HF第三章においては強大な力を手にした桜に、イリヤは士郎を救うために諦めて従うまでになっている。けれども士郎が助けに来た際のやり取り、逃亡中に囮りになることを士郎に告げられるシーン。
父に捨てられたと思い込ませられ、聖杯戦争で勝利するためだけの教育を受けさせられていたイリア。桜に通じる周囲の思惑によって、歪められてきたこれまでの人生である。
だから常に我が身は捨てる士郎が、全作品中で初めて「生きたい」と示した意思を叶える行動を取ったイリヤに感動せずにはいられない。
ファンならとっくに分かっていた事実。
見てくれに兄妹と捉えてしまうが、実は年齢的にイリヤが上であること、姉として、士郎の生存を願い、世界の崩壊を止めるべく向かっていく。

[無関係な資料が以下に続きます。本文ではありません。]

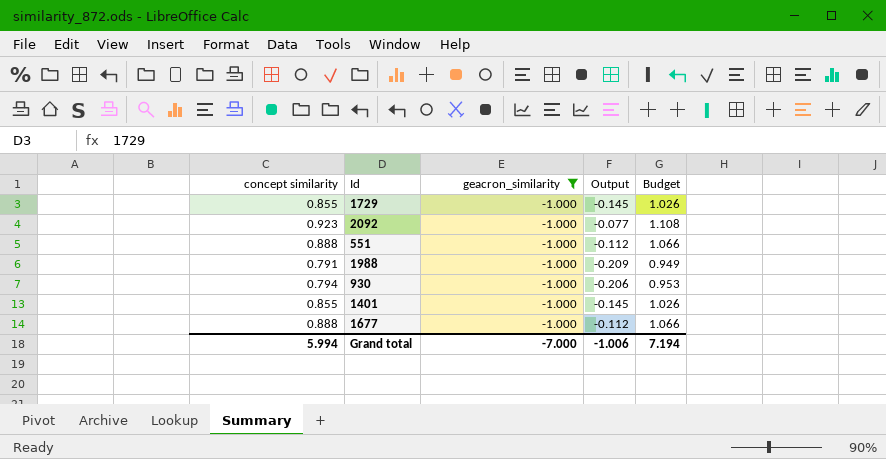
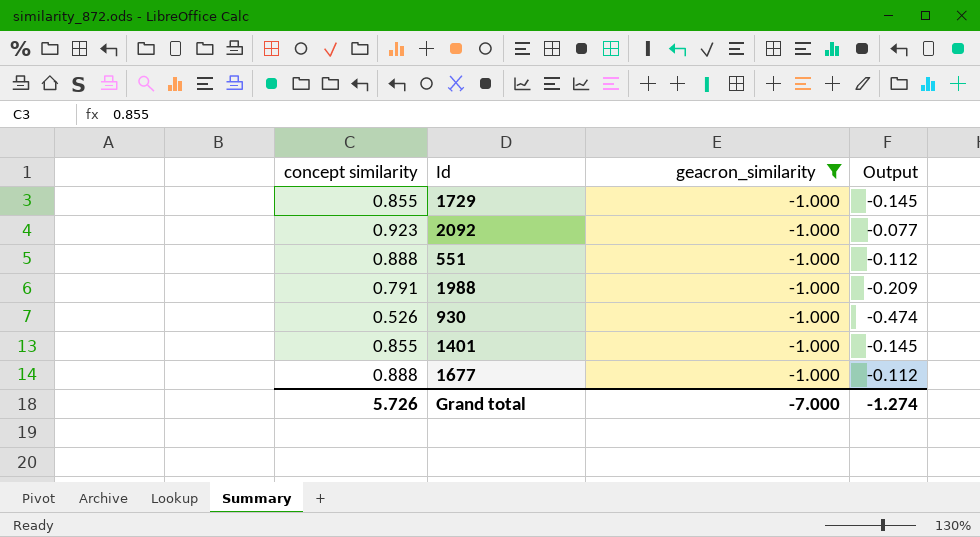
column Budget | formula: [concept similarity] * 1.2 -> none
930 | concept similarity: 0.794 -> 0.526
930 | Output: -0.206 -> -0.474
Grand total | concept similarity: 5.994 -> 5.726
Grand total | Output: -1.006 -> -1.274

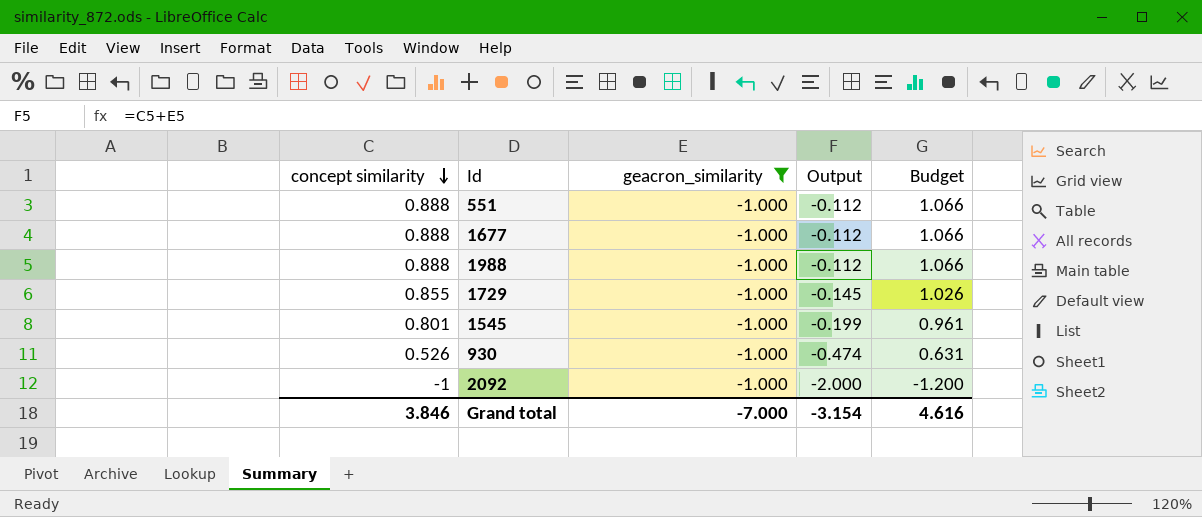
row order: none -> concept similarity descending
column Budget | formula: none -> [concept similarity] * 1.2
row 1401: 0.855 | -1.000 | -0.145 -> none
1988 | concept similarity: 0.791 -> 0.888
1988 | Output: -0.209 -> -0.112
row 1545: none -> 0.801 | -1.000 | -0.199 | 0.961
2092 | concept similarity: 0.923 -> -1
2092 | Output: -0.077 -> -2.000
Grand total | concept similarity: 5.726 -> 3.846
Grand total | Output: -1.274 -> -3.154

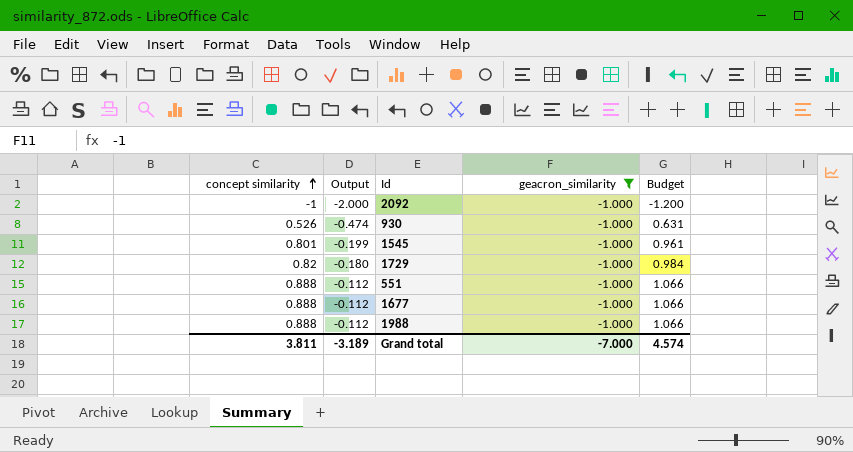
row order: concept similarity descending -> concept similarity ascending
column Output | position: 4 -> 2
1729 | concept similarity: 0.855 -> 0.82
1729 | Output: -0.145 -> -0.180
1729 | Budget: 1.026 -> 0.984
Grand total | concept similarity: 3.846 -> 3.811
Grand total | Output: -3.154 -> -3.189
Grand total | Budget: 4.616 -> 4.574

本当は、姉と弟。ずっと思い至らなかったおかげで、感動がひとしおとなりました。ボンクラもたまにはいいもんだ、と思えた観賞後の感慨です(笑)。
映画館はいいよ
サーヴァントのスキルを思う存分に発揮されたバトルは、シリーズ通して目玉となるシーンであります。

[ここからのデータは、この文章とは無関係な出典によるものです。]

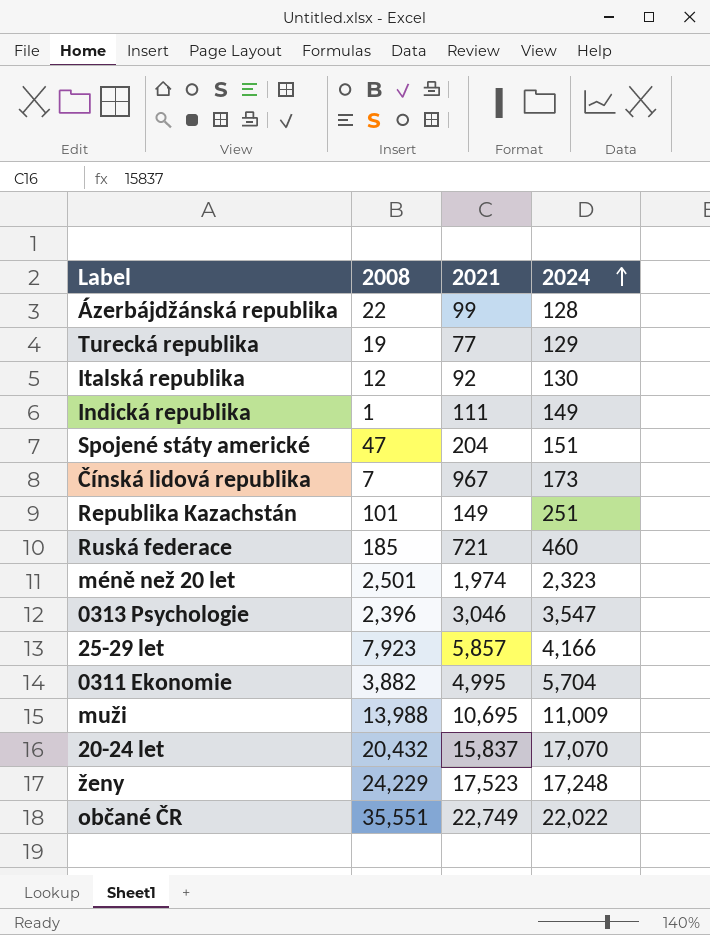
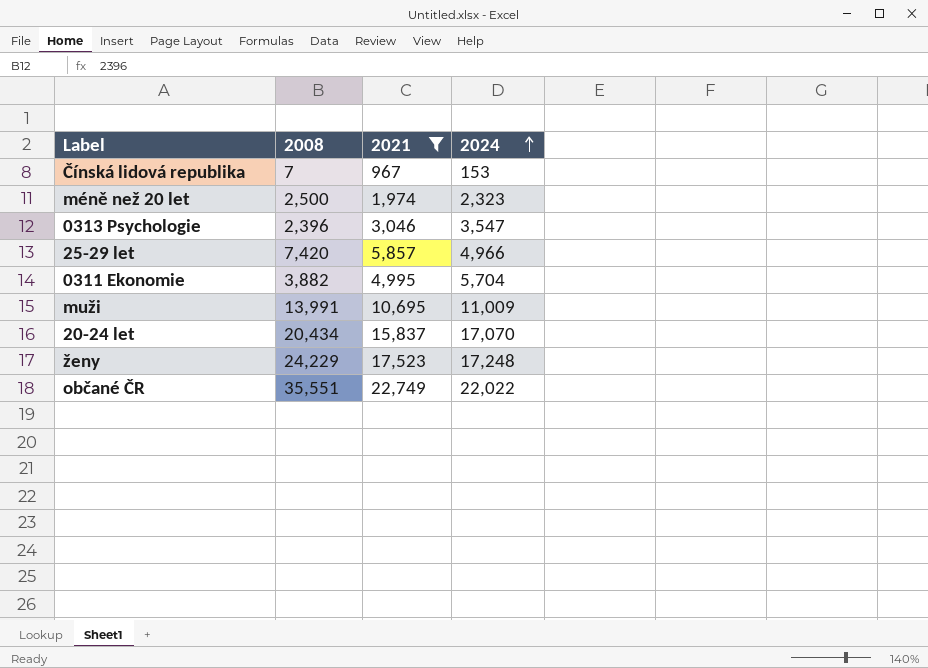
filter: none -> 2021 >= 967
Čínská lidová republika | 2024: 173 -> 153
méně než 20 let | 2008: 2,501 -> 2,500
25-29 let | 2008: 7,923 -> 7,420
25-29 let | 2024: 4,166 -> 4,966
muži | 2008: 13,988 -> 13,991
20-24 let | 2008: 20,432 -> 20,434

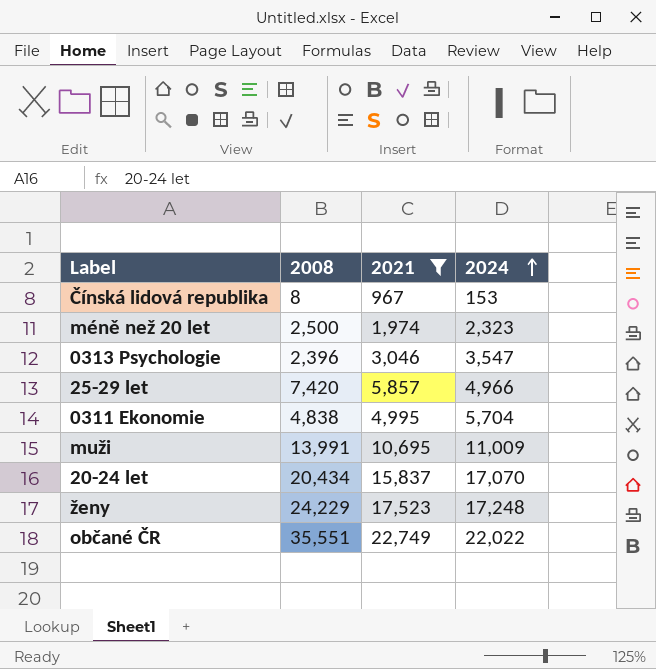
Čínská lidová republika | 2008: 7 -> 8
0311 Ekonomie | 2008: 3,882 -> 4,838

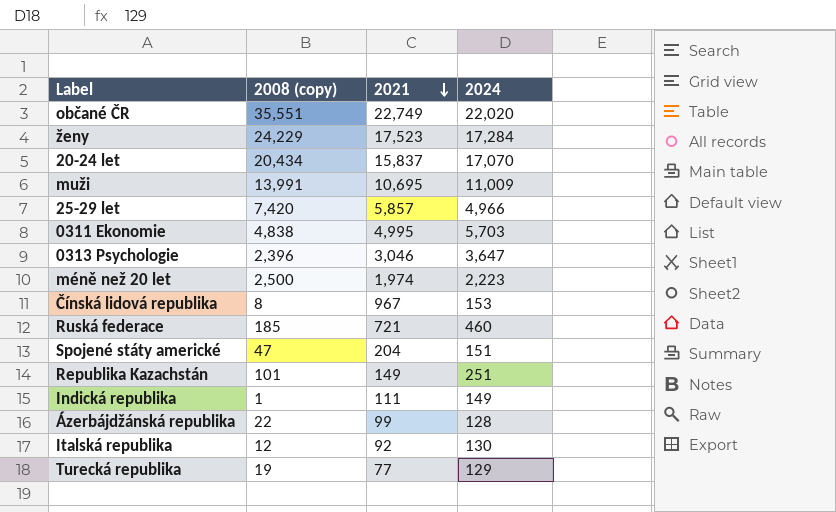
filter: 2021 >= 967 -> none
row order: 2024 ascending -> 2021 descending
column name: 2008 -> 2008 (copy)
občané ČR | 2024: 22,022 -> 22,020
ženy | 2024: 17,248 -> 17,284
0311 Ekonomie | 2024: 5,704 -> 5,703
0313 Psychologie | 2024: 3,547 -> 3,647
méně než 20 let | 2024: 2,323 -> 2,223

特に黒いセイバー=セイバーオルタ対アーチャーの腕を宿した士郎&ライダー戦は、相も変わらず「すげーな」なバトルを展開です。
けれども最後の最後で、士郎の前に立ち塞がる言峰綺礼。上着を脱げば格闘家ばりの隆々とした体格です。
一方の士郎は、アーチャーのスキルを発動させてしまったため、身体から刃を生やしてしまっている。いつまで身体が保つのか、といった具合です。
こんな士郎と言峰の、そしてHFにおける最後のバトルシーンは、殴り合い。派手さとは無縁な肉弾戦が、却って痛みを届けてくるようです。なんて渋い、けれどもファンタジー要素を排したバトルで、これが人間の思惑によって生じた悲劇であったことを確認させられます。
だから決着は素手であったことに、非常に意味を感じます。
振り下げだしたら、キリがないFateシリーズ。
言峰の過去も描かれ、バーサーカーにもあれば、重い宿業をいずれのキャラも背負っていることを知らせてきます。
ストーリーのルートごとでは、描かれない人物も多く存在するなか、HFによって全てのキャラクターを網羅できた気になりました。
2011年の『Fate/Zero』でハマってから、ほぼ10年。コロナ禍で公開が半年ほど遅れで、ようやくに辿り着いた『Fate/stay night』最終章の最終作。最後まで観られて本当に良かったです。
しかも劇場環境は最高でありました。
まだ注意が必要とされるコロナ禍が、座席の前後左右を空けます。独り者としては、理想とする状況な気がしてなりません。
劇場へ1人で行くのは、なんとなく気が引けるという方もいらっしゃるでしょう。自分もそれに近いタイプであります。
そんな貴方に今こそチャンス、と言えそうな劇場環境です。換気にも配慮されているようであれば、街中よりも安全かも知れません。これはあくまで好きな作品の興収は上がって欲しいと願う者の、個人的偏見に満ちた意見であります(笑)。